> [Required work]: Find how many lines below hold "limited", and give that number as the entire answer.

> [Input records]:
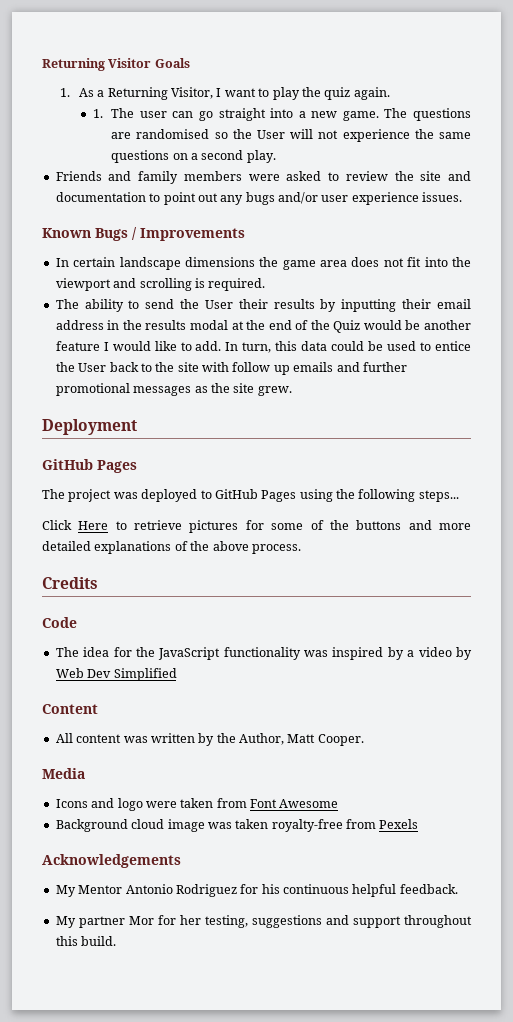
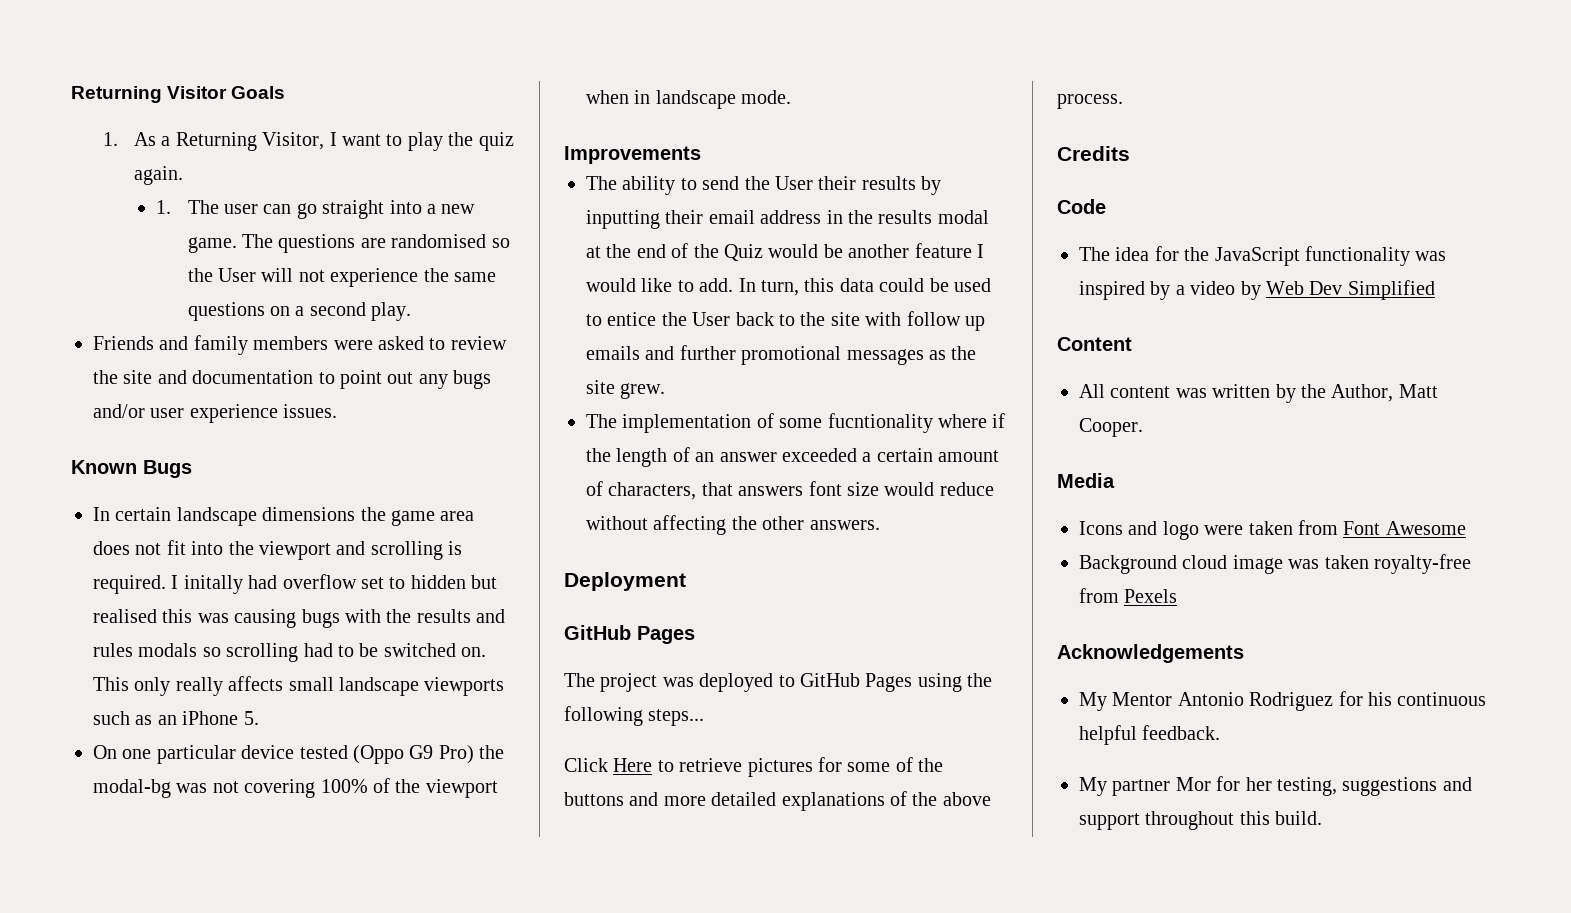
[132,227,245,241] / Improvements -> (192, 469) none
(266, 284) none -> [171,574,498,594] [93,609,506,628] [93,643,487,662] [93,676,505,696] [93,711,259,725] [93,745,505,764] [93,778,498,798] [586,90,792,109] [564,146,701,164] I initally had overflow set to hidden but realised this was causing bugs with the results and rules modals so scrolling had to be switched on. This only really affects small landscape viewports such as an iPhone 5. // On one particular device tested (Oppo G9 Pro) the modal-bg was not covering 100% of the viewport when in landscape mode. // Improvements
(292, 391) none -> [586,413,1006,433] [586,447,1000,467] [586,481,994,500] [586,515,880,535] // The implementation of some fucntionality where if the length of an answer exceeded a certain amount of characters, that answers font size would reduce without affecting the other answers.

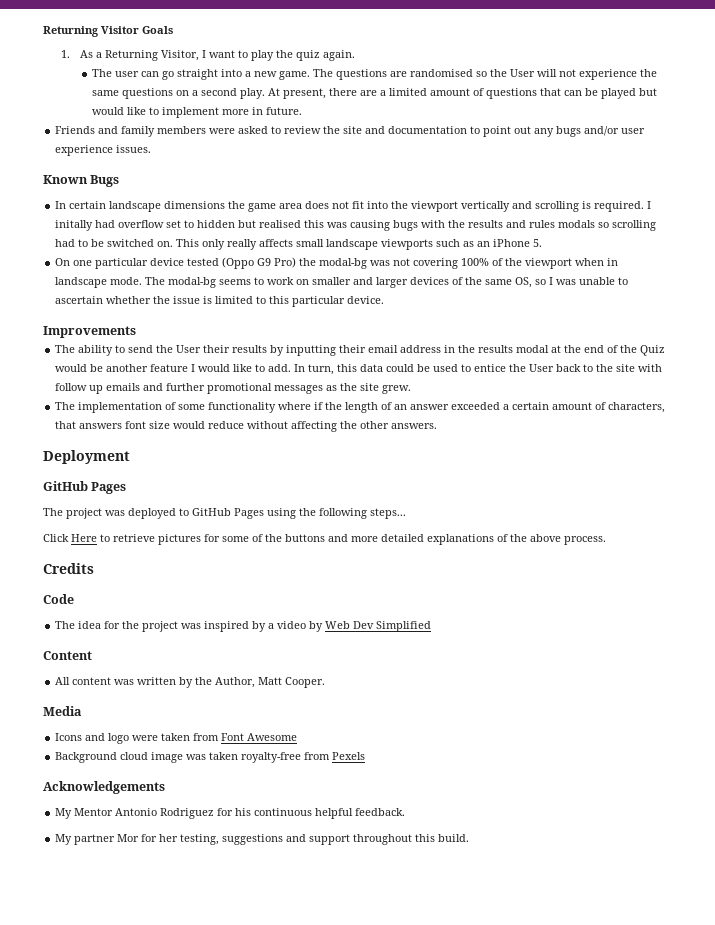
[156,200,172,214] 1. -> (355, 55) none
(412, 311) none -> [267,88,657,99] [91,107,302,118] At present, there are a limited amount of questions that can be played but would like to implement more in future.
(331, 550) none -> [461,201,511,212] vertically
(792, 97) none -> [145,277,629,288] [55,296,385,307] The modal-bg seems to work on smaller and larger devices of the same OS, so I was unable to ascertain whether the issue is limited to this particular device.
[827,413,933,433] fucntionality -> [208,402,277,413] functionality
[1214,246,1410,266] JavaScript functionality -> [142,621,179,632] project

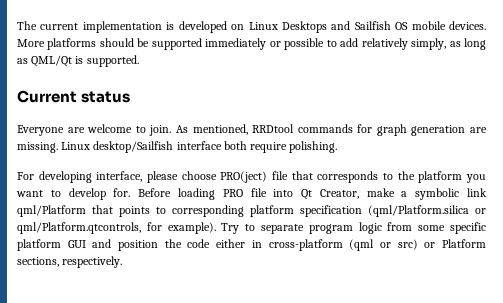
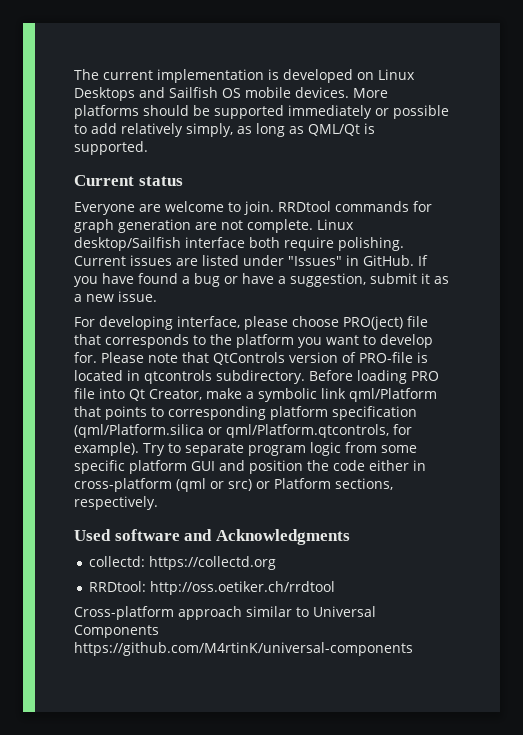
[175,124,248,135] As mentioned, -> (274, 208) none
[17,142,58,153] missing. -> [221,219,313,233] not complete.
(338, 147) none -> [74,255,428,266] [74,273,449,287] [74,291,157,302] Current issues are listed under "Issues" in GitHub. If you have found a bug or have a suggestion, submit it as a new issue.
(131, 192) none -> [101,352,428,365] [74,370,305,384] Please note that QtControls version of PRO-file is located in qtcontrols subdirectory.
(123, 262) none -> [74,529,350,545] [89,556,277,570] [89,581,336,595] [74,606,376,620] [74,625,159,638] [74,642,413,656] // Used software and Acknowledgments // collectd: https://collectd.org // RRDtool: http://oss.oetiker.ch/rrdtool // Cross-platform approach similar to Universal Components https://github.com/M4rtinK/universal-components

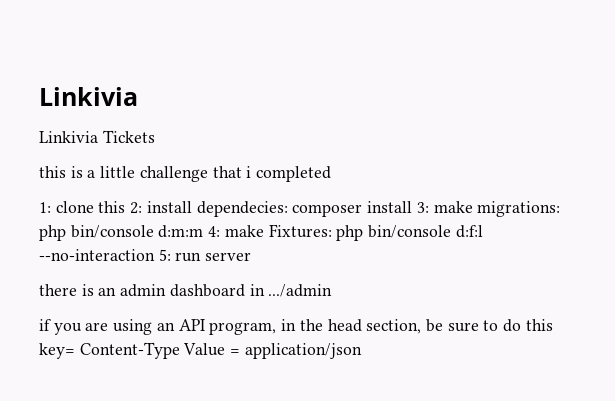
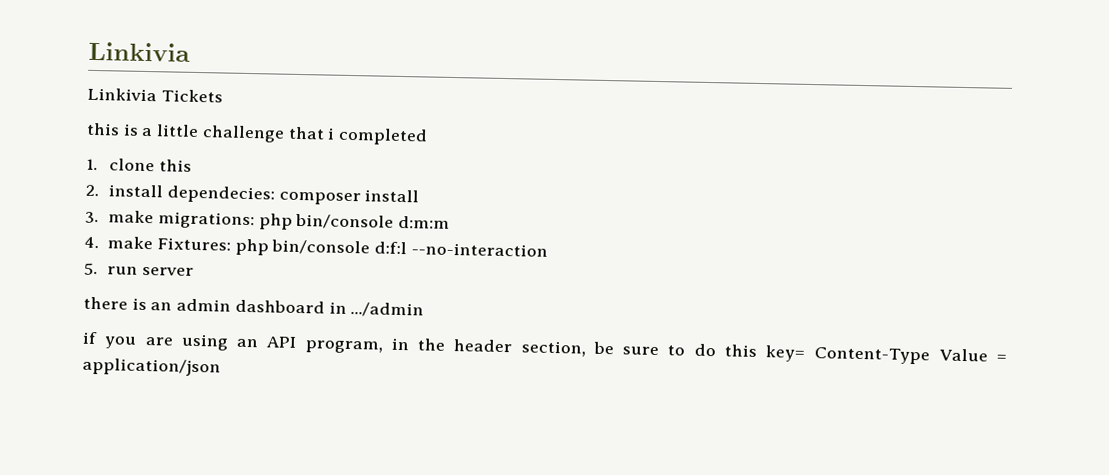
[39,202,51,213] 1: -> [86,158,98,171] 1.
[130,202,143,214] 2: -> [85,184,99,197] // 2.
[416,202,429,213] 3: -> [85,211,99,224] // 3.
[208,226,221,237] 4: -> [84,236,99,249] // 4.
[158,249,171,261] 5: -> [84,262,98,276] // 5.
[327,319,362,332] head -> [453,339,513,353] header

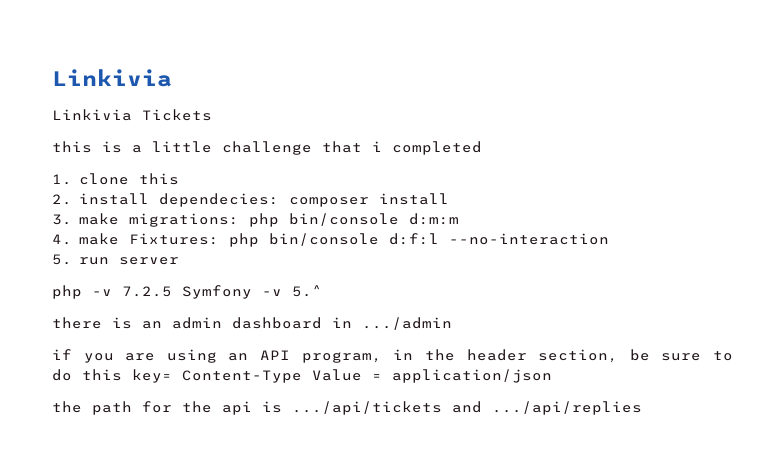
(194, 271) none -> [52,285,322,299] // php -v 7.2.5 Symfony -v 5.^
(221, 367) none -> [52,401,642,415] // the path for the api is .../api/tickets and .../api/replies

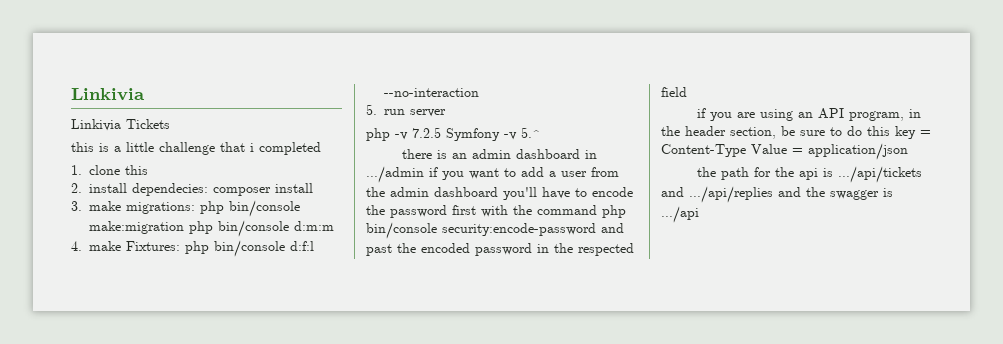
(399, 219) none -> [89,220,290,237] make:migration php bin/console
(452, 323) none -> [429,167,619,180] [366,187,633,200] [366,205,626,218] [366,222,624,239] [366,243,634,256] [661,87,687,97] if you want to add a user from the admin dashboard you'll have to encode the password first with the command php bin/console security:encode-password and past the encoded password in the respected field
[132,369,172,383] key= -> [895,126,931,139] key =
(642, 408) none -> [778,187,893,200] [661,206,699,223] and the swagger is .../api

> [Response to the task]: 2